Last week, Kyle Wild and I sat down to talk about one of our favorite topics: failure.
Our friend Alan had given us the idea. He said it could be interesting to hear people with some degree of objective success talk about the times they had failed. He thought it could help new people coming into tech, or any field, cope with impostor syndrome and other fears.
I asked Kyle if any failure story came to mind, and he started laughing immediately: “Oh man, this is bad. This is real bad.”
“Excellent!” I said, and started up the recorder.
Paul Graham experiencing brain failure as Kyle Wild pitches Keen IO (then-named Schmetrics)
Kevin: Tell me about your biggest failure.

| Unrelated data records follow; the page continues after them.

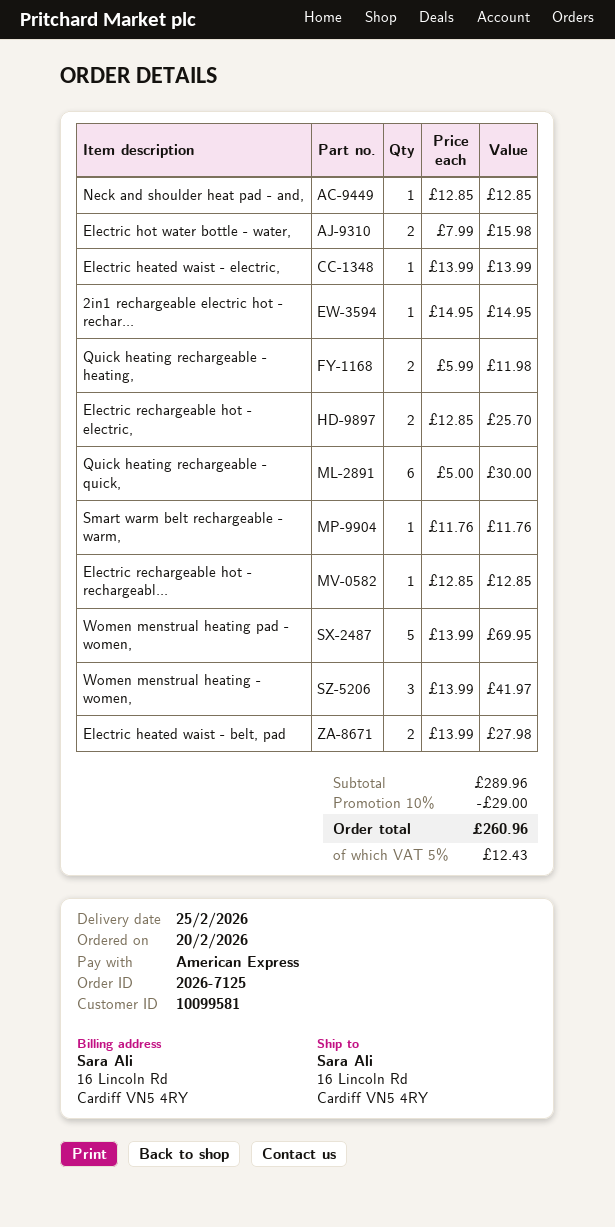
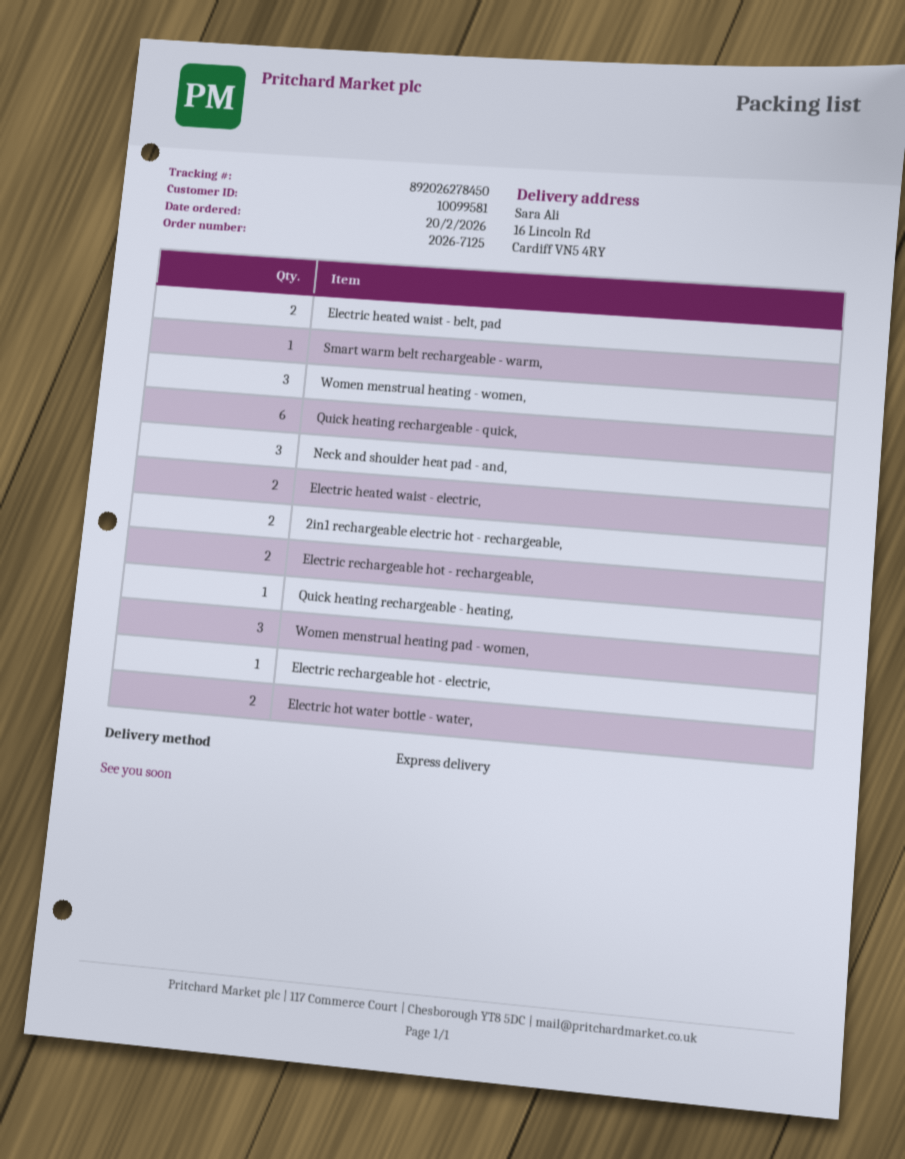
Neck and shoulder heat pad - and,: 1 -> 3
Electric heated waist - electric,: 1 -> 2
2in1 rechargeable electric hot - rechar...: 1 -> 2
Quick heating rechargeable - heating,: 2 -> 1
Electric rechargeable hot - electric,: 2 -> 1
Electric rechargeable hot - rechargeabl...: 1 -> 2
Women menstrual heating pad - women,: 5 -> 3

Kyle: Okay, when we were starting Keen IO, I went to this thing called Startup School, which is Y Combinator’s weekend of talks for aspiring entrepreneurs. They sent this thing that said, “Hey we’re going to have a couple people come on stage do live office hours with Paul Graham, the founder of our company. He’s going to demonstrate what YC office hours are like.”
YC office hours are like, there’s somebody on the pulpit who’s brilliant, and the lowly entrepreneur is going to sit down with them for an hour and talk. I was hoping to get an interview for Y Combinator anyway, so I said I’d love to do it.
Anyway, I’ve always had stage fright but for some reason I thought I’d be okay for this. When they announced my name I got text messages from friends. They were watching live, which made me nervous. So I go on, I don’t know what happened, it was a blur. It was bad.
Kevin: What was so bad about it?
Kyle: I was abstract, I was mean, I was futurist, I was a little too certain, I didn’t have any evidence, I was reasoning from first principles.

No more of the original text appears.